Institutionalization of Female Empowerment and Gender Equality


July 25, 2012

MS. GIBSON: I want to get into – before we do have to wrap up – institutionalization of these issues, and let’s go to you first, Dr. Shah. If you want to address the men and boys piece you can, but I’d like to know more about – it’s called the Female Empowerment and Gender Equality part of PEPFAR. Could you take us there in terms of how you are institutionalizing these initiatives?
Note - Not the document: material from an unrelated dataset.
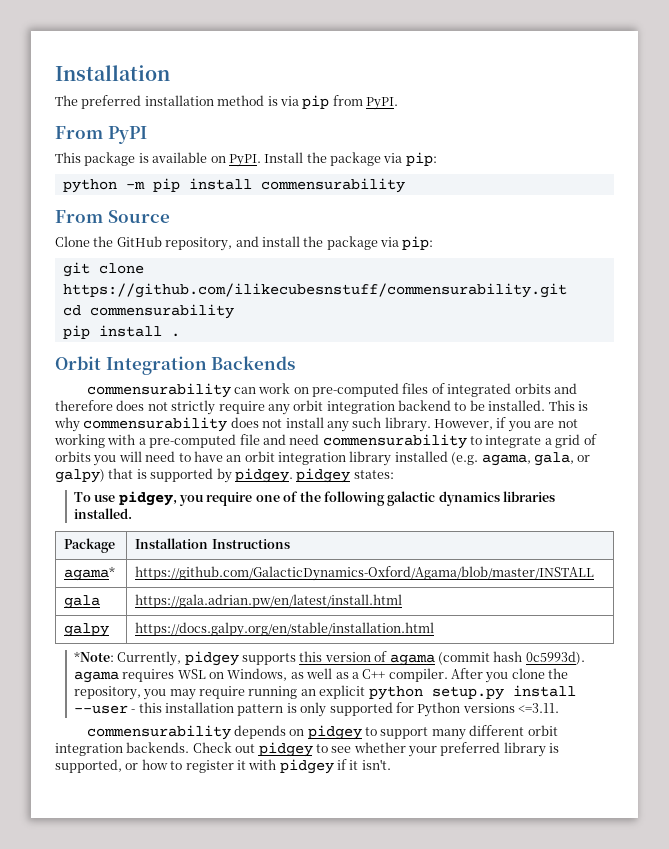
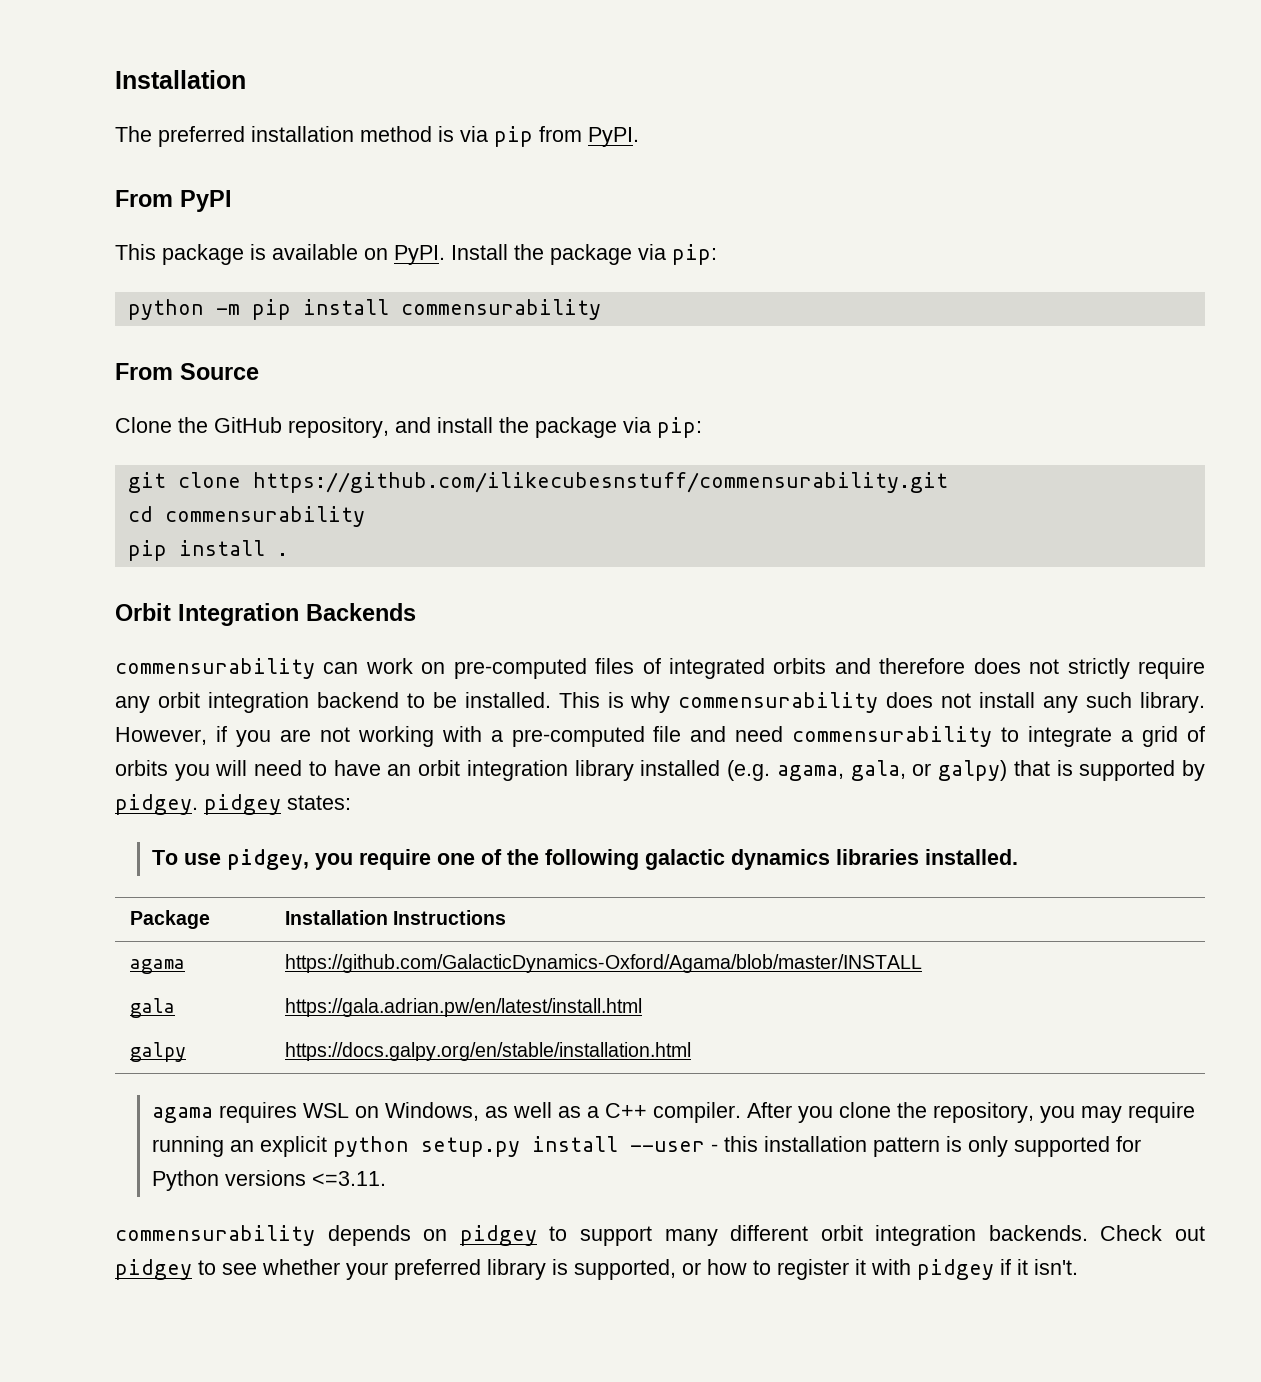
- agama* | https://github.com/GalacticDynamics-Oxford/Agama/blob/master/INSTALL
+ agama | https://github.com/GalacticDynamics-Oxford/Agama/blob/master/INSTALL
- *Note: Currently, pidgey supports this version of agama (commit hash 0c5993d). agama requires WSL on Windows, as well as a C++ compiler.
+ agama requires WSL on Windows, as well as a C++ compiler.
ADMINISTRATOR SHAH: I think the goal, as you’ve heard from the whole panel, is to really make sure that in every effort, in every program, in every attempt to collect data or information, we are making women and girls central to the task. And this is often called gender mainstreaming, which is probably the least effective label for that term, because it’s really about ensuring that resources we spend to help bring about an AIDS-free generation actually achieve that result, or resources that we spend to collect data on – through the demographic and health surveys actually collect the data we need to make management determinations that will help improve health system performance in countries.

So it’s an effort that across the board is allowing us to do a better job of measuring impact on women, doing evaluations of programs that preferentially assess are the benefits accruing to women. A lot of this – a lot of what has been said here has been known for some time, that women are very much the solution, that there are these power imbalances, violence is a huge challenge and a very important problem. But this giant industry that does health and development around the world for decades hasn’t always done a great job of taking that and operationalizing the focus on women. And that’s why we still have many of these problems and some of the inadequacies of how programs are implemented.

So the gender mainstreaming effort is designed to make sure that we’re always measuring impact and understanding impact for women specifically, that we’re designing tools and strategies to reach women, that we’re prioritizing the training of health workers who are women, and doing that across every activity.

MS. GIBSON: I know, Melanne, Ambassador Verveer, you could give us a long answer on this, because the Secretary’s great legacy, I think among many great legacies, will be the institutionalization of policies on behalf of women and girls around the world. And we know about the QDDR, which was unprecedented, calling on all the embassies to basically show what they’re doing. Could you tell me in brief what the legacy is in terms of institutionalization?

AMBASSADOR VERVEER: Well, I think Raj said it well, and the Secretary has made women a critical cornerstone of foreign policy, development, diplomacy. And this has been manifested, as he said, in a very integrative way, both as Raj has done at AID and as is being done at the State Department. And it literally covers every facet of programmatic and policy endeavor, and that the goal is to really ensure that this occurs so that we can make more effective results in whatever we’re doing.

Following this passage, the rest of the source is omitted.